The Thesis examination
Objectivity of the examination process
Once the thesis has been submitted, no one outside of Graduate and Postdoctoral Studies should attempt to communicate with the examiners regarding the thesis, nor should examiners communicate with one another or with the student or the supervisor(s) until the examination process is complete. Any contact with examiners by the supervisor, student or Unit* after the nomination process constitutes a conflict of interest and the examination process will not go forward. All questions regarding the examination or defence should be addressed to the Thesis Office.
When the examiner(s) are confirmed, the thesis is sent for examination. The examiners have 4 weeks to evaluate the thesis and return the thesis examination report. When the completed examers' reports have been returned to GPS, the procedures for Master’s theses and Doctoral theses are as follows:
- If the examiner has passed the thesis, GPS will send copies of the report to the student, supervisor(s), and the Unit*. The student must make any corrections and/or minor revisions in consultation with the supervisor before final submission.
- If the thesis has not been passed see Section 7, Thesis Examination Failures.
- Both examiners must pass the thesis before the examination can proceed to the Oral Defence.
- GPS will send copies of examiners' reports to all members of the Oral Defence Committee and to the Graduate Secretary/Coordinator of the Unit*. The student is not to see the reports until after the oral defence.
- The student will be given copies of all reports and all available copies of the thesis at the conclusion of the defence.
- The student must make any corrections and/or revisions (where required) in consultation with the supervisor, or other individual designated by the Oral Defence Committee, before final submission of the thesis.
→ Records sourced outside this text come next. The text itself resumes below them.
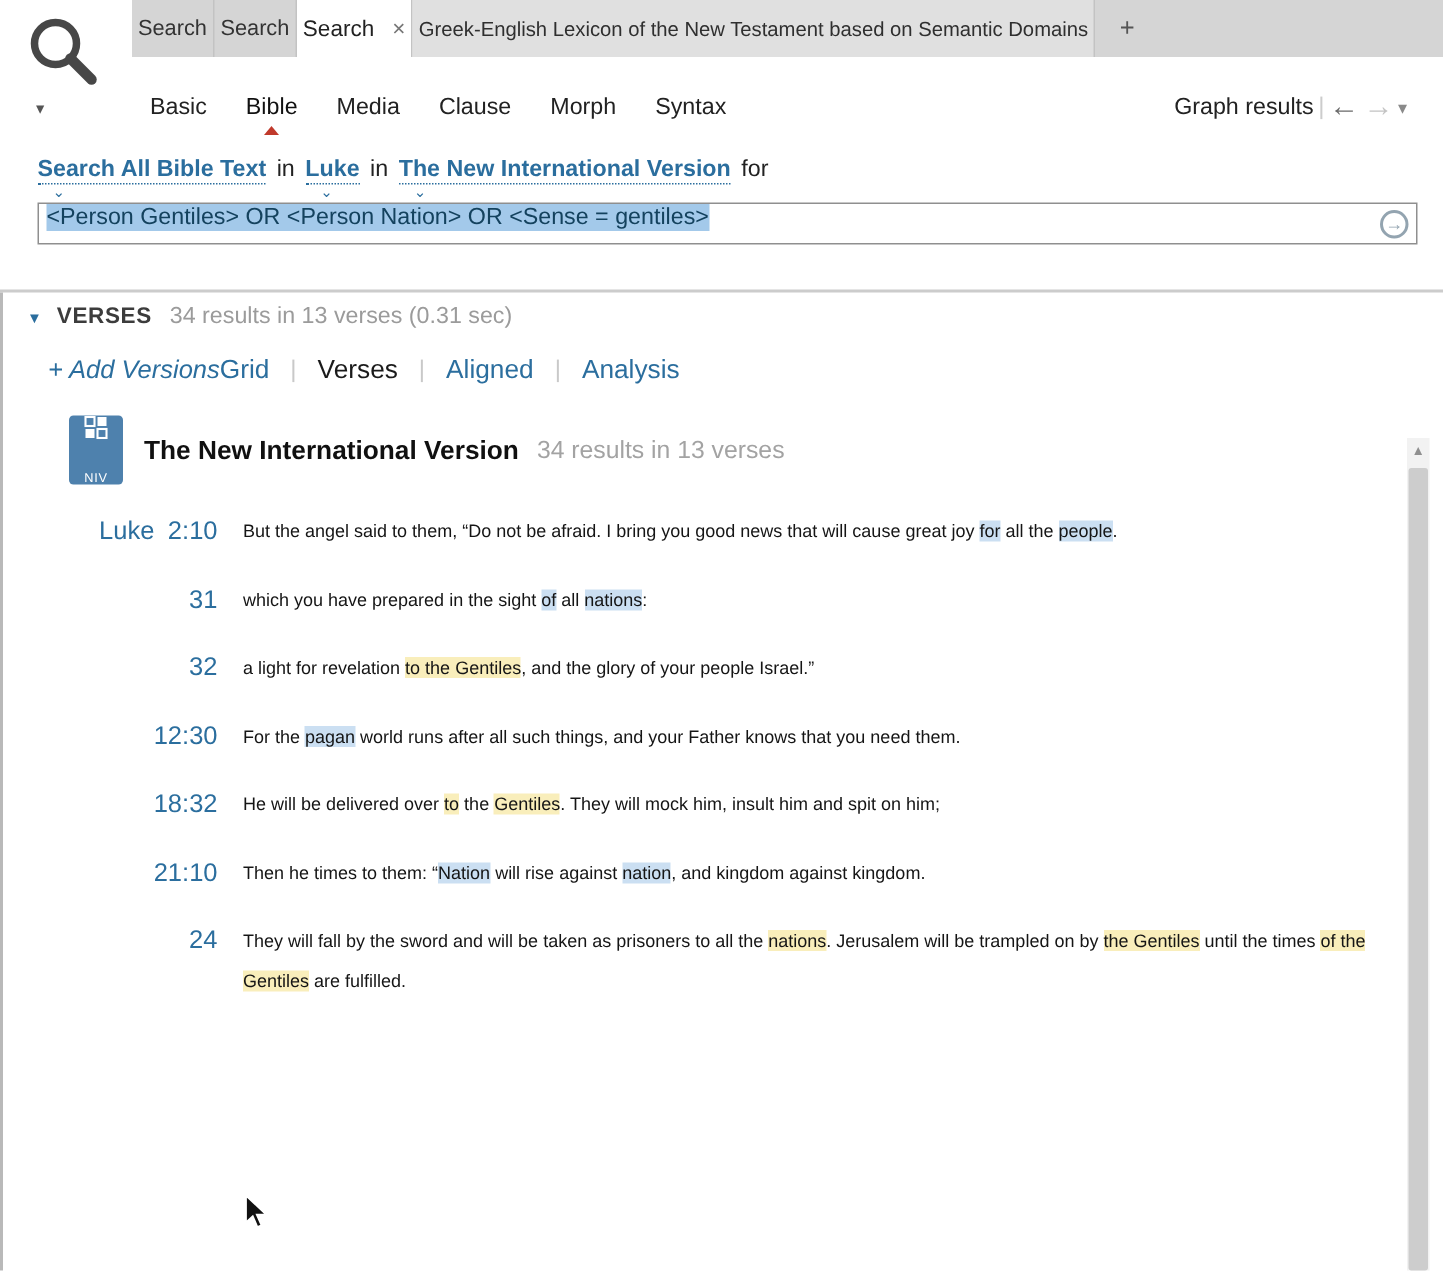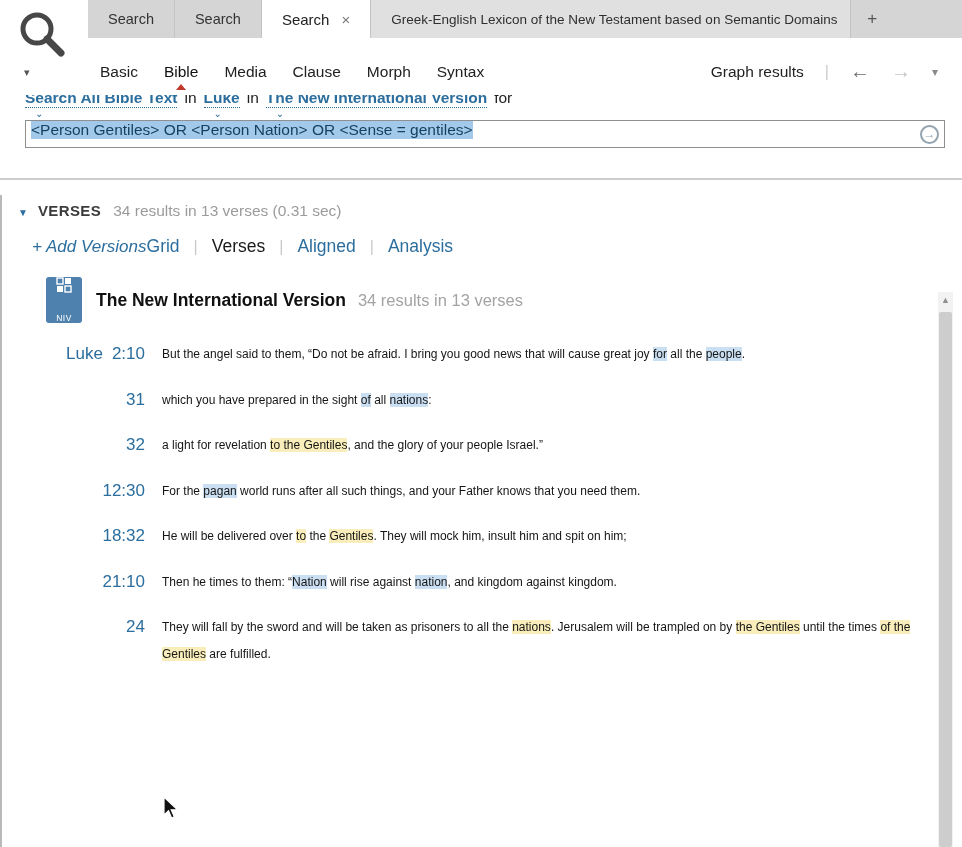"Search" .tab { padding: 0 20px -> 0 4px }
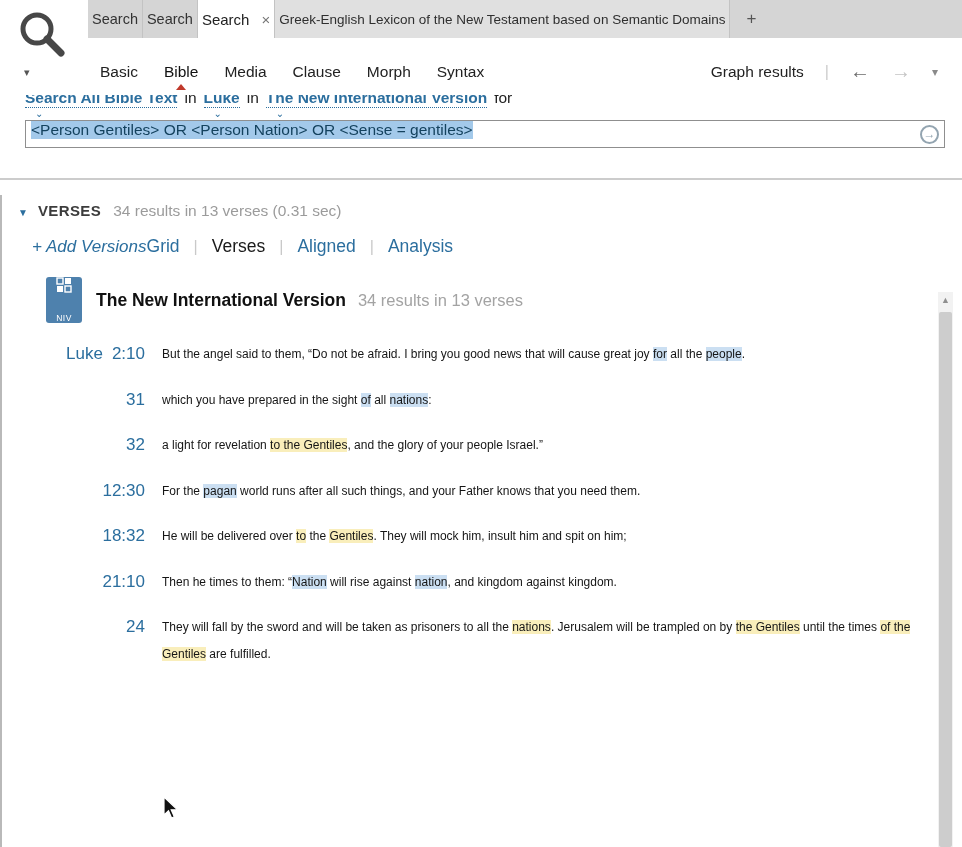"Graph results" .menubar-right { gap: 21px -> 3px }
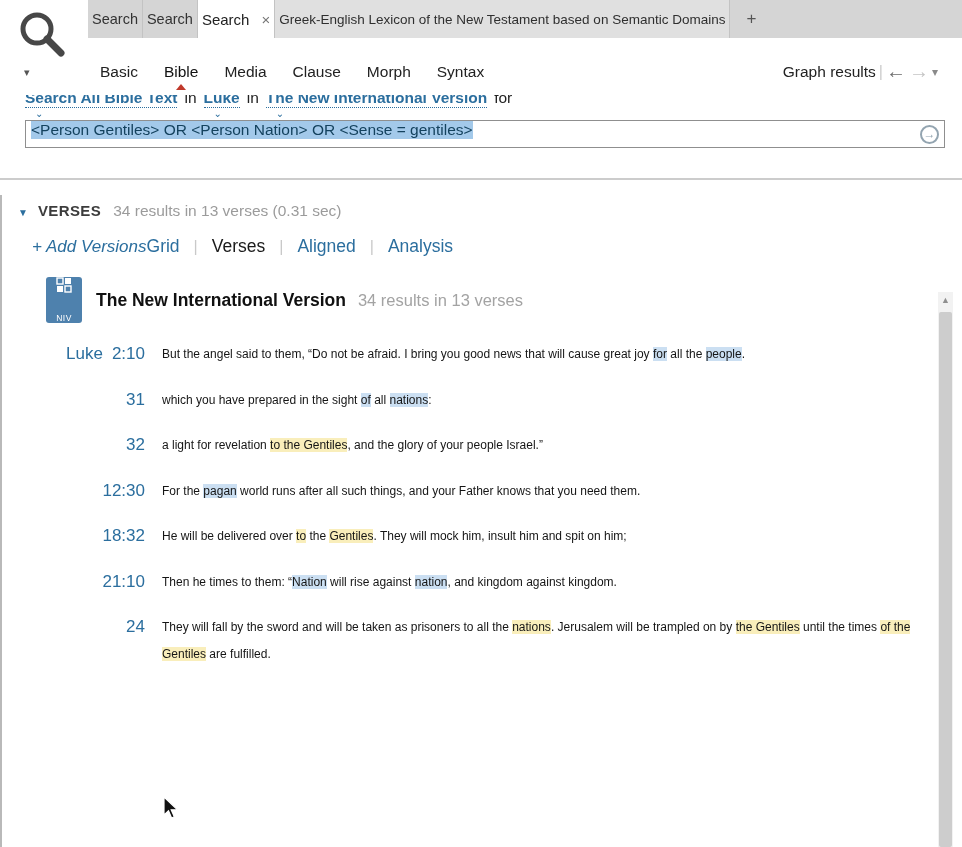"Search All Bible Text" .scope-area { top: 77px -> 92px }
- If the thesis has not been passed, see Section 7, Thesis Examination Failures.
In cases where plagiarism is suspected, the examiner must return the thesis and report the suspected plagiarism, citing sources of the original material that was allegedly plagiarized. In cases where plagiarism in the thesis is charged, the thesis examination does not proceed and the case is investigated through a University disciplinary process.
*Unit refers to a department or a school or an institute or a division, in the case of Experimental Medicine.